AWS EKS - DR Environment Using Kubefed

Note: On the date of publication of this lab, the current version of KubeFed is beta, thus it is recommended for testing purposes only. Check the KubeFed status if you plan to use it.

Note: There are other methods for using EKS in a multi-region scenario. For more details visit: Using GitOps and AWS EKS to Manage HA & DR

Objective

This exercise will show you the steps to set up and use KubeFed that allows you to coordinate the configuration of multiple Kubernetes clusters from a single set of APIs in a cluster and can be used in a multi-region scenario.
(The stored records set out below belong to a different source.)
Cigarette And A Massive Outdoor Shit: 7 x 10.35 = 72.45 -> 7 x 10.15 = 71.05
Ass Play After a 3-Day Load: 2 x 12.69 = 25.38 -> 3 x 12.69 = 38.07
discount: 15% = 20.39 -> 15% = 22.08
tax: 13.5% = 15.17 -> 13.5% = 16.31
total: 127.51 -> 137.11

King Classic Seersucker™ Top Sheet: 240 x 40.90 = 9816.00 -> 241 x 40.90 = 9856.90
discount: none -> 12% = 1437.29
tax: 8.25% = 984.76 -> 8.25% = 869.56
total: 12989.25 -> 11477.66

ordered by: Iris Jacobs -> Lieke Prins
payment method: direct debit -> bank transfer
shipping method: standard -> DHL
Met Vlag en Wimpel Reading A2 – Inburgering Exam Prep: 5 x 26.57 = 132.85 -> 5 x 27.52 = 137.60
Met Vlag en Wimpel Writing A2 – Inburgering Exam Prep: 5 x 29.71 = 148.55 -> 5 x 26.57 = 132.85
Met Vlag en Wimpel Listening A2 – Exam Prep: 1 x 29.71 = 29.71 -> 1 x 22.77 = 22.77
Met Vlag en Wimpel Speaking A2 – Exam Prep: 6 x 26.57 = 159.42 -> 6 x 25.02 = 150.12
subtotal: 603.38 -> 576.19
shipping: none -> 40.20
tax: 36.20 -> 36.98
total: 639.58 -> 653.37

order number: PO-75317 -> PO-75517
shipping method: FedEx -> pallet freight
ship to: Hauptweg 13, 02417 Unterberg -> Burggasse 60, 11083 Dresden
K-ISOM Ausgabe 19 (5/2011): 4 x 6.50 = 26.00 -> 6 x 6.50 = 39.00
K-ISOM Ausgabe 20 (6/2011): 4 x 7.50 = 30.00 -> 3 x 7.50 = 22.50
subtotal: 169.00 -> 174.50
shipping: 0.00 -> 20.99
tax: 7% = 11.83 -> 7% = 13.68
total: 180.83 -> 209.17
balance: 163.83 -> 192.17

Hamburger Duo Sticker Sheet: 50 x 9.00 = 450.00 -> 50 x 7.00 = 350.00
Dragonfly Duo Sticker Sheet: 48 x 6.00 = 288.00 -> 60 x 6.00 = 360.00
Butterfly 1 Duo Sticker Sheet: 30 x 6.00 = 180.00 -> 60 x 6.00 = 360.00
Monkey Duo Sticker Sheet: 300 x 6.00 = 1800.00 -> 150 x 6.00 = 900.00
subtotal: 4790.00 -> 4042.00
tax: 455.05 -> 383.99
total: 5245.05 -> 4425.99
By the end of this exercise, you will be able to:

  • Configure KubeFed to coordinate the configuration of multiple Kubernetes clusters
  • Deploy an application that will be created on two Kubernetes clusters in target regions
  • Use Amazon Route 53 to configure DNS resolution with healthcheck for both regions

Estimated Duration: 1 hour

Approximate Cost: 10 USD

Solution Overview

KubeFed - Federated clusters

Execution

If you haven’t already created your environment on AWS Cloud9, start by creating your workspace. Click here.

For this exercise, use N. Virginia (us-east-1) as the main region and the N. California (us-west-1) as the secondary region.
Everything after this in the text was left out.